WHAT YOU ARE ASKED TO DO: Every line of the entries below from the one containing "delivery date: 2019-07-05 -> 2019-06-28" to the one containing "OIL RING PISTON", both ends included, must be written out exactly. No other line belongs in the answer.

-- DATA follows --

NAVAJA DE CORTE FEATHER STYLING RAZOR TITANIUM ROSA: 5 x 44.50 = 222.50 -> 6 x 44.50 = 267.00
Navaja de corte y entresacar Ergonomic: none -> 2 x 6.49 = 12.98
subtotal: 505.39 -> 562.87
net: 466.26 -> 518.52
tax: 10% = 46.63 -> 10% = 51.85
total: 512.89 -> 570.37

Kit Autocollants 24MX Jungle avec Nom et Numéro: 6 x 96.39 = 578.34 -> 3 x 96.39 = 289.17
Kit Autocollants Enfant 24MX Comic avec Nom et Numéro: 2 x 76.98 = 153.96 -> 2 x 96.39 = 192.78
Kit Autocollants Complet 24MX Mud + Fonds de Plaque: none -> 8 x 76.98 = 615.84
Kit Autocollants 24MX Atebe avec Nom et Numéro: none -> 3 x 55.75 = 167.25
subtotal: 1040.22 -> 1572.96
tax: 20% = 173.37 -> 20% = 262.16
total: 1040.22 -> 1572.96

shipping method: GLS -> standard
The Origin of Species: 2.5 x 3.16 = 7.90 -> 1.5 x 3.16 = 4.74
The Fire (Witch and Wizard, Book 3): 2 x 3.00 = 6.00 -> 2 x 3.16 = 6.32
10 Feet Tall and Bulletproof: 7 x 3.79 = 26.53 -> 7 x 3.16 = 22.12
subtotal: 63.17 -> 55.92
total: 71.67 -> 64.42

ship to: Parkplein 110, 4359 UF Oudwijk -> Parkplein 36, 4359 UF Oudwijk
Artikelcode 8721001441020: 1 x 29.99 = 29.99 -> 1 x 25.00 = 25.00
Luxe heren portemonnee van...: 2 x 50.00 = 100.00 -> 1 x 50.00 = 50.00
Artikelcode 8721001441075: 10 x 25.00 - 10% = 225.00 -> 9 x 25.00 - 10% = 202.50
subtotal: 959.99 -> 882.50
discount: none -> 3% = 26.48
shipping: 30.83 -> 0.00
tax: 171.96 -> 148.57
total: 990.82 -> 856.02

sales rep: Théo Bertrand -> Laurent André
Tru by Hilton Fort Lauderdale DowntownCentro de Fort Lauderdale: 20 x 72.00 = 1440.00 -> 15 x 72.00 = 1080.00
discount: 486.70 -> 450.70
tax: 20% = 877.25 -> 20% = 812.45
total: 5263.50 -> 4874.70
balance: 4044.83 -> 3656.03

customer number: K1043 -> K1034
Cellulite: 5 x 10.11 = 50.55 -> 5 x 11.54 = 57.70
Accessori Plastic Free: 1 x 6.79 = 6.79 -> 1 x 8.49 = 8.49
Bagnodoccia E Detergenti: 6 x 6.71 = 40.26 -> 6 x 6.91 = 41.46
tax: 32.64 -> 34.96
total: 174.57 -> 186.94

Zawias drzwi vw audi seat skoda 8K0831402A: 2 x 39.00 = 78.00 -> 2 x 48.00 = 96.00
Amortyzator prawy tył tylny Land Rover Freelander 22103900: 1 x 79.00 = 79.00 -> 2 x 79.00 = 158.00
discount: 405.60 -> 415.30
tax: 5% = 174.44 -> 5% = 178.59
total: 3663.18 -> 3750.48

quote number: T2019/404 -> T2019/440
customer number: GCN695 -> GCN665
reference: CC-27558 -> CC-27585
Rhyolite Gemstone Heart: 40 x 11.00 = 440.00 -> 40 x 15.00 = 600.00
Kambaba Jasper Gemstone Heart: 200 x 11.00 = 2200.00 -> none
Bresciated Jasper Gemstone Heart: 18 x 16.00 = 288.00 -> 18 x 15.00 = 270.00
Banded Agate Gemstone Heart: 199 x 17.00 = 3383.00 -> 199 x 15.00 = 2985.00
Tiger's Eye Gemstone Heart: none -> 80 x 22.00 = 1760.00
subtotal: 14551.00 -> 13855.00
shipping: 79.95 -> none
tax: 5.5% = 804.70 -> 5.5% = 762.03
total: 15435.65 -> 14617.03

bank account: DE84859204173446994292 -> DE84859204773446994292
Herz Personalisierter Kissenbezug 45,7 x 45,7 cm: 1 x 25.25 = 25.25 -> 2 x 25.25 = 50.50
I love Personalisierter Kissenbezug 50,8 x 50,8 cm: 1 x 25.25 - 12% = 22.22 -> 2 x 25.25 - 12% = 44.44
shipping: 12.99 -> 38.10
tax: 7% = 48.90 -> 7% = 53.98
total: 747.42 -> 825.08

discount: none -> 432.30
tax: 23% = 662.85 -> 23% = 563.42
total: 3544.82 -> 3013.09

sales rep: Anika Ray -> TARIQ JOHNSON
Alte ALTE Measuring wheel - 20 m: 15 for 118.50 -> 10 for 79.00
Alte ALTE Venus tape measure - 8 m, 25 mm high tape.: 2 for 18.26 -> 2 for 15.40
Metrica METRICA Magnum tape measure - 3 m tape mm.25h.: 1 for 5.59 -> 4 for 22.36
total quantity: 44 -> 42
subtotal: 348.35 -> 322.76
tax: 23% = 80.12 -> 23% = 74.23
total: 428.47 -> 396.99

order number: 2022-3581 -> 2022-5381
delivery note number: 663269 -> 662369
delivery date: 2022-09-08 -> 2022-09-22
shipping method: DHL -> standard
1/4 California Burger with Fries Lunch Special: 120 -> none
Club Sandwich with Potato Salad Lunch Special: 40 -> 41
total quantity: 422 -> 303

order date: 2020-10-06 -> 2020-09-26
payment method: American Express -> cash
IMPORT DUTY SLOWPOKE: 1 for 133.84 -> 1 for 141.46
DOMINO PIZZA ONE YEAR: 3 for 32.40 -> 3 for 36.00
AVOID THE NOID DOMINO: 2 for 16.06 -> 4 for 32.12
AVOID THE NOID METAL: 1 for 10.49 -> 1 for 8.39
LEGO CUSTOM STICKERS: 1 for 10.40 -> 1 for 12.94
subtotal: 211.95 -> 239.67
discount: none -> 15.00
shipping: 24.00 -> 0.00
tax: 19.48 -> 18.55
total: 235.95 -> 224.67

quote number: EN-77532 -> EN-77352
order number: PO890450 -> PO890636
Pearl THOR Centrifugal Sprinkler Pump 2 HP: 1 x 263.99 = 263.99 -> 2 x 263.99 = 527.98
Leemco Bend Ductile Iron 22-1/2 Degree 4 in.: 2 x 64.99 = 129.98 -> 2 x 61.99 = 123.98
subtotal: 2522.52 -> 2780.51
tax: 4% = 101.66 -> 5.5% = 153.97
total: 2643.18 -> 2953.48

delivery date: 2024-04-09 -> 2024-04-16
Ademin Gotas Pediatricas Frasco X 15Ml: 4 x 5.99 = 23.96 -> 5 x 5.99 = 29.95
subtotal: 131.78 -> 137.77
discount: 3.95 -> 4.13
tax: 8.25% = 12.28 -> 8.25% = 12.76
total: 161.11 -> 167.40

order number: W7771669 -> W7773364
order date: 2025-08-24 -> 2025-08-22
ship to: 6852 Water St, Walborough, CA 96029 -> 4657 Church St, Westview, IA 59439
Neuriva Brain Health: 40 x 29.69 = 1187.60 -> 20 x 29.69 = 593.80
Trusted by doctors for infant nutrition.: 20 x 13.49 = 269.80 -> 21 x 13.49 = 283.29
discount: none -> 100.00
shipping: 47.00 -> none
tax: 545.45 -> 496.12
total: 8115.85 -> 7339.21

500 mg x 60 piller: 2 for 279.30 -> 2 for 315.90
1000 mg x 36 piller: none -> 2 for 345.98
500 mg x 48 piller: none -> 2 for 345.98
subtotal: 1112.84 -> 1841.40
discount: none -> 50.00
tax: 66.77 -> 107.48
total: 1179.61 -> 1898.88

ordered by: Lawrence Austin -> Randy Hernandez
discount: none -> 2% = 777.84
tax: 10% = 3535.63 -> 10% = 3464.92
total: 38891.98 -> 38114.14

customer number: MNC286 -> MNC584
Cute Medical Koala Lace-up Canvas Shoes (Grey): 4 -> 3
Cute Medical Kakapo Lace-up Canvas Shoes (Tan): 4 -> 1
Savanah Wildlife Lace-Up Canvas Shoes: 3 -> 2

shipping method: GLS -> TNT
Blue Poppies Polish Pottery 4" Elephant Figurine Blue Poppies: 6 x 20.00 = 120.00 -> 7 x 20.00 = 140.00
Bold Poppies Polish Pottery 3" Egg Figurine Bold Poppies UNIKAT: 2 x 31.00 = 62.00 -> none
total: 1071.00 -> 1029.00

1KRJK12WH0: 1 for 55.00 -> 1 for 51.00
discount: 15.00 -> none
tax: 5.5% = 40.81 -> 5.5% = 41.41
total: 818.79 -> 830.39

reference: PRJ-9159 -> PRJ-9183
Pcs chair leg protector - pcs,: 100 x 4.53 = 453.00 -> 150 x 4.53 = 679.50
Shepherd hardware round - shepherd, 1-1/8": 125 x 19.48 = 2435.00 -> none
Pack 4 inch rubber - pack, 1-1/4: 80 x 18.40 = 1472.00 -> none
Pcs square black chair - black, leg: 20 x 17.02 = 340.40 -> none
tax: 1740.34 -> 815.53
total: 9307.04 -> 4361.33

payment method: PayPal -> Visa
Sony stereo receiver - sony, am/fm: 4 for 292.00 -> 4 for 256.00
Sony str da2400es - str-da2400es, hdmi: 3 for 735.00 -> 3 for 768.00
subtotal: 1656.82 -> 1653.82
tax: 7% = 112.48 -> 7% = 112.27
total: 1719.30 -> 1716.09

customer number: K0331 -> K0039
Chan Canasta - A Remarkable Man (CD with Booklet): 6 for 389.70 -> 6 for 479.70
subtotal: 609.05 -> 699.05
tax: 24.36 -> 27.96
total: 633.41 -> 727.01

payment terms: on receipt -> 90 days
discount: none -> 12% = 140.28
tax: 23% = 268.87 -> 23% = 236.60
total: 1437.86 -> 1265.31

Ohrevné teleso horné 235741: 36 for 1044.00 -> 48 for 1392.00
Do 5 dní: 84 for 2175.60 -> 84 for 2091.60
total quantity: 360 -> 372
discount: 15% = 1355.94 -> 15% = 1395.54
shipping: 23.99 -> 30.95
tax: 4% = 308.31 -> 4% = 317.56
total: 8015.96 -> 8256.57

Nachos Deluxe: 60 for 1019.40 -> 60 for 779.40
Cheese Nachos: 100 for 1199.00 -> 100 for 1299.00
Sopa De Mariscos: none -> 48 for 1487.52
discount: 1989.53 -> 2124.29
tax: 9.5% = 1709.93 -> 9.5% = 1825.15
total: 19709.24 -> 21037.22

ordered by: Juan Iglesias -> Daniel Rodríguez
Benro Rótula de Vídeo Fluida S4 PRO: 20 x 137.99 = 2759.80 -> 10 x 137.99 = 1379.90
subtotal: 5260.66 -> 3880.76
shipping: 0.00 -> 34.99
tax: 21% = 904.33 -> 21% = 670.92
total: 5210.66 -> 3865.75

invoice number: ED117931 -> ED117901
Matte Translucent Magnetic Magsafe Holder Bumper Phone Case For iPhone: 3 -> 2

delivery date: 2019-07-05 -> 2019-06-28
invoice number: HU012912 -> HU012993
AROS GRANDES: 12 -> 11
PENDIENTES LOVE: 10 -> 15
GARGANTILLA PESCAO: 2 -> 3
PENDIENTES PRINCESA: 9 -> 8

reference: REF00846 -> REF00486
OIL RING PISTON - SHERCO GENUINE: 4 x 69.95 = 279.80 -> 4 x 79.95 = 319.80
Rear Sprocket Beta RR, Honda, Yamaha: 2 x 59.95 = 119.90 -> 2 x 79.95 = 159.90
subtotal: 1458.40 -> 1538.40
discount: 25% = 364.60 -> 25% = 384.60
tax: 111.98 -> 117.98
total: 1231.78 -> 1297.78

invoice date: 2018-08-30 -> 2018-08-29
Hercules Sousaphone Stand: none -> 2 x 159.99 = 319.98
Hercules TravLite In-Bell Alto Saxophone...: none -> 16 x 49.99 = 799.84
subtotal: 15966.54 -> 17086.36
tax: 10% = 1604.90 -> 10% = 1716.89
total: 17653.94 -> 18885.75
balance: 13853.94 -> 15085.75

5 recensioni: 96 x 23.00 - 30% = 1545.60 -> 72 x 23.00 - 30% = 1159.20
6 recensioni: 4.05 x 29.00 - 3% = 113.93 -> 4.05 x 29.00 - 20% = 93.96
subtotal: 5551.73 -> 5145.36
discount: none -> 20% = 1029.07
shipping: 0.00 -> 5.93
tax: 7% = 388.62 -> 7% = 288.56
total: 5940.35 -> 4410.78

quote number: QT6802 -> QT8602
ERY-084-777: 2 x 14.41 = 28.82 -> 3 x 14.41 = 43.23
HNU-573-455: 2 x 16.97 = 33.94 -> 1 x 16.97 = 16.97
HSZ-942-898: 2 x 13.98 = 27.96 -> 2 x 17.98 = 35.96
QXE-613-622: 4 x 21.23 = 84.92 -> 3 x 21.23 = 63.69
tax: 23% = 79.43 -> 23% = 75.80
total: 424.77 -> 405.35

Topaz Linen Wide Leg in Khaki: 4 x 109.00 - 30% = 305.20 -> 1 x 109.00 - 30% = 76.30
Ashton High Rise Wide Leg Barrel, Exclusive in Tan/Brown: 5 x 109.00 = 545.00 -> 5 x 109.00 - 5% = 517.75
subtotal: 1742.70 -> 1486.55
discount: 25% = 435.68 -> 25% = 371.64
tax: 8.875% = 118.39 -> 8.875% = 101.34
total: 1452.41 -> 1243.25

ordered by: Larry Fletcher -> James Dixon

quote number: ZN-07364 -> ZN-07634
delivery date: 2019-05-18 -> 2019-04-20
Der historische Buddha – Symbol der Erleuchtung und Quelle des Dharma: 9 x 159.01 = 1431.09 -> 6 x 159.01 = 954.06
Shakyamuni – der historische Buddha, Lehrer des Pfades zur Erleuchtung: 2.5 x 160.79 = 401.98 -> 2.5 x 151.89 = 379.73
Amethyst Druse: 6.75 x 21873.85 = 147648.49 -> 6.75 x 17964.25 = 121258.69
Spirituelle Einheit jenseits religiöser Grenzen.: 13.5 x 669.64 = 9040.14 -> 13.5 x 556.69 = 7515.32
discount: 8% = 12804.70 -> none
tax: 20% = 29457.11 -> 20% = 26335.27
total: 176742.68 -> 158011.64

-- DATA concluded --

ANSWER BOX:
delivery date: 2019-07-05 -> 2019-06-28
invoice number: HU012912 -> HU012993
AROS GRANDES: 12 -> 11
PENDIENTES LOVE: 10 -> 15
GARGANTILLA PESCAO: 2 -> 3
PENDIENTES PRINCESA: 9 -> 8

reference: REF00846 -> REF00486
OIL RING PISTON - SHERCO GENUINE: 4 x 69.95 = 279.80 -> 4 x 79.95 = 319.80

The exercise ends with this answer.